Other neurologists expressed skepticism about the approach, but when Mr. Crosby appeared at a press conference in September, Mr. Carrick insisted that his unorthodox methodology – it included spinning his patient's body, upside down, inside a whole-body gyroscope at different speeds – was making a difference. Mr. Crosby wasn't ready for full-contact hockey, Mr. Carrick allowed, but he was moving in the right direction.

Toronto sports lawyer Gordon Kirke, who helped nurse now-retired NHL star Eric Lindros through a series of career-shortening concussions, says attitudes among both players and the league have changed enormously since that time – and for the better.

"Back then, you'd be told to shake off a big hit and get back out there on the ice, though we now know that is potentially catastrophic. And with these changes have come alternative remedies and approaches. It doesn't surprise me at all that Crosby would try unconventional therapies, as long as they're not invasive."

Still, the larger question looms. Doctors have finally sanctioned Mr. Crosby's return, but what will the impact be of his extended layoff on his game?
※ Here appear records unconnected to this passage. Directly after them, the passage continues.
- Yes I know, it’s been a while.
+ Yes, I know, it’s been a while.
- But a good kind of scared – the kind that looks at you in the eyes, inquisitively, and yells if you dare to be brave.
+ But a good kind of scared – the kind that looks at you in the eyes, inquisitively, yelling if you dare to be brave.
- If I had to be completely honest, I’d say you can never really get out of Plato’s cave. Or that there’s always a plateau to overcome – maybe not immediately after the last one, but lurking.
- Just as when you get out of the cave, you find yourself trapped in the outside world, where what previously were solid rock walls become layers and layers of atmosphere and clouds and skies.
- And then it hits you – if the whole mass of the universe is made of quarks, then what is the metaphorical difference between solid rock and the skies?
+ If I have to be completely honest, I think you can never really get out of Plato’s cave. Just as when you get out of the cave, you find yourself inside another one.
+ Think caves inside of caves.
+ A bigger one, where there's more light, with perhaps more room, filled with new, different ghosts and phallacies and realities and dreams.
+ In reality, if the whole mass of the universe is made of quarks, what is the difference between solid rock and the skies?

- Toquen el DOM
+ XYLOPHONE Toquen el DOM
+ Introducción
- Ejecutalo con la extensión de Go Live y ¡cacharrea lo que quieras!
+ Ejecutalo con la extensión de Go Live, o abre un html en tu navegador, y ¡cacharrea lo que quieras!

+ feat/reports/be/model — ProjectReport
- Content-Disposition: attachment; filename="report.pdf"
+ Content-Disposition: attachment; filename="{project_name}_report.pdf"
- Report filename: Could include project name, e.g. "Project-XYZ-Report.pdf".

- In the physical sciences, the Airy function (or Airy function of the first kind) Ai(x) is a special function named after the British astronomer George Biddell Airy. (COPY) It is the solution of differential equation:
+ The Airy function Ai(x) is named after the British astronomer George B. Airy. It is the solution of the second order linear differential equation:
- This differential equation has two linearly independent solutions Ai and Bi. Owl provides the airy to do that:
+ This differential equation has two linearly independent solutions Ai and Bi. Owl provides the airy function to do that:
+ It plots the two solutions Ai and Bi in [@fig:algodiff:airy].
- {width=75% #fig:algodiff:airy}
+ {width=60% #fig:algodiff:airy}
"I think we have to be very careful with our expectations," Boston Bruins coach Claude Julien says. "It could take a while for him to get back to where he was. Maybe he'll find his stride right away, but I think people have to be prepared to be patient with Sidney."

Mr. Julien knows a thing or two about concussive injury. Bruins forward Patrice Bergeron, a friend of Crosby's, missed an entire season with a concussion. And the promising career of teammate Marc Savard, a victim of repeated brain injury, is likely over.

Sidney Crosby's physical well-being is "not going to be something anybody can read for a period of time," observes hockey legend Ken Dryden. "The nature of this kind of injury is that it seems to recur. Everybody wants good things to happen, even his opponents. You don't really know."

Mr. Crosby, Mr. Dryden adds, is singular not only by virtue of his enormous on-ice gifts. "Anybody can play model or ambassador. What Crosby is, and what Gretzky was, is that they seem absolutely real. Crosby seems hard-working and dedicated and determined and smart, and able to carry the load of hope and expectation, and to rise to the occasion. Anybody who is those things has to put circumstance first and not himself first. Only the real can be real."

Toronto neuropsychologist Robin Green, chair of research at the Toronto Rehab Institute, says part of the miasma surrounding concussive injury is that "conventional tests don't do a perfect job. It's a challenge to determine when a person is fully asymptomatic and when it's safe to return. It's been hard historically, challenging, to determine how to manage concussions when clinical assessments show people operating within normal parameters. But my impression is the NHL is listening."

For the moment, at least, the greatest player of his generation is back on the ice.

Now, Mr. Dryden says, "all we can do is hold our breath. We watch. We wait. We hope."